--- START ---

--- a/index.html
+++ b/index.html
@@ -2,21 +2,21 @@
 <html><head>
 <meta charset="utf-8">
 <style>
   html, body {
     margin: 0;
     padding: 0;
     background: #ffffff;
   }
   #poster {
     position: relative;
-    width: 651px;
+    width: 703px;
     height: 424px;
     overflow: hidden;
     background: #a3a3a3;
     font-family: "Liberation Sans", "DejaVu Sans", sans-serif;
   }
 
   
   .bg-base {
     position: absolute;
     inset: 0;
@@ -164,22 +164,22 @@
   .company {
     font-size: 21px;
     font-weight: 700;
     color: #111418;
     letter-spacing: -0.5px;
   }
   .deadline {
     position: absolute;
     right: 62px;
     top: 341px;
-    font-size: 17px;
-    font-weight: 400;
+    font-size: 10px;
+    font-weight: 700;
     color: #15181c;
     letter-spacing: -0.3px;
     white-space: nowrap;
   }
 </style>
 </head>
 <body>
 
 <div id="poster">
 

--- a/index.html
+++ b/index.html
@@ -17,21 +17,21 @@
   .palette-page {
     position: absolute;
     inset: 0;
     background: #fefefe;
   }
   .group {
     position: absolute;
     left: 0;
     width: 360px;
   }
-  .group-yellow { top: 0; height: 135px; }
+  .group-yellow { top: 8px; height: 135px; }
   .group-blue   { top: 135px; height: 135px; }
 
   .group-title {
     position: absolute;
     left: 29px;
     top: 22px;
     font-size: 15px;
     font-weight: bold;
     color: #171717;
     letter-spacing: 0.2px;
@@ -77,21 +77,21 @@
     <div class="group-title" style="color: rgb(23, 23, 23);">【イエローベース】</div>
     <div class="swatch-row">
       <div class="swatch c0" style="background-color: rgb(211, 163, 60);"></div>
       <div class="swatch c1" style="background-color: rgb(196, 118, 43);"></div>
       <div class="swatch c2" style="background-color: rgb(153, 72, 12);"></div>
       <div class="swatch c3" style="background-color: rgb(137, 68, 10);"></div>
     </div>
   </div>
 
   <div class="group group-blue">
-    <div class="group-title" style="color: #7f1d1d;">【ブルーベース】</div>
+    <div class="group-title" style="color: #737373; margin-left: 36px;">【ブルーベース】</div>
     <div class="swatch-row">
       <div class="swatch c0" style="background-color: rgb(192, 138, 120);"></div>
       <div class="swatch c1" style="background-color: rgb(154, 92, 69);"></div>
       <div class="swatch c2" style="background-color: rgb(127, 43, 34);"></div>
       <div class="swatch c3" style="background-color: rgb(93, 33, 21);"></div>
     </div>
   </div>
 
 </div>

--- END ---
--- START ---

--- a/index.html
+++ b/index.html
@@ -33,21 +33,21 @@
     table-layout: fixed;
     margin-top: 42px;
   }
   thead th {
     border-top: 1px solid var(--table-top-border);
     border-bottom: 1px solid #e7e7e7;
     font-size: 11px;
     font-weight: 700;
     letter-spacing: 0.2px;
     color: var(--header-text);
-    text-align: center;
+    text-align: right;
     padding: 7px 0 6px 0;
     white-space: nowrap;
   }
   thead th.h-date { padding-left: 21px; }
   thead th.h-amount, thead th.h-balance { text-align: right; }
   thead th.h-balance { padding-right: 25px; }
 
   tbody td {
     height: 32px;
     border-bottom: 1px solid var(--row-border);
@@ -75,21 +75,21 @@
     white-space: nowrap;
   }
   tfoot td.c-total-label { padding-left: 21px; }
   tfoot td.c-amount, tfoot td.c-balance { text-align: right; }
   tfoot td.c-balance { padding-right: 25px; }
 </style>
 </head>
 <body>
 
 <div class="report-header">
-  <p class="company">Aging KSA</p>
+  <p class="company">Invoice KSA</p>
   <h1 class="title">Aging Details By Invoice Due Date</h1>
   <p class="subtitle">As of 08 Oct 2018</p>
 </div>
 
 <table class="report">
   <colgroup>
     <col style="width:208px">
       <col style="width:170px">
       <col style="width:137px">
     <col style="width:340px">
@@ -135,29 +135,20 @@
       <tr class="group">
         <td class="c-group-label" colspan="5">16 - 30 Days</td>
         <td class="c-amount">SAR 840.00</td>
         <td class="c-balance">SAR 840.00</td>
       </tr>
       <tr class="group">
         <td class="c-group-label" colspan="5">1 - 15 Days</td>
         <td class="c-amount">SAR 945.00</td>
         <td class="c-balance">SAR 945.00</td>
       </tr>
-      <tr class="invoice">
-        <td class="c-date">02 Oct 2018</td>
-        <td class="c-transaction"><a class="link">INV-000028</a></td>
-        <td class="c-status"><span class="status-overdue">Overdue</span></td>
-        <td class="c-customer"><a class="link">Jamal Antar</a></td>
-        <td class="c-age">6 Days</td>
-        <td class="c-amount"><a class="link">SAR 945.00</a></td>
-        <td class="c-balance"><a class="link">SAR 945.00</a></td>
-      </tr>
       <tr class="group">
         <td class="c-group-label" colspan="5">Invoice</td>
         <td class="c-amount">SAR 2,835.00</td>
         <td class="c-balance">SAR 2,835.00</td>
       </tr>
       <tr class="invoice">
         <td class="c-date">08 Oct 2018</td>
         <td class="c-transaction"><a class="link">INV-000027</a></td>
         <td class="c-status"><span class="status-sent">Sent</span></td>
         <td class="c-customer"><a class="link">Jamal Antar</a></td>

--- END ---

WORK INSTRUCTIONS => Report every line in the data that holds "table", copying each one.

ANSWER =>
     table-layout: fixed;
     border-top: 1px solid var(--table-top-border);
 <table class="report">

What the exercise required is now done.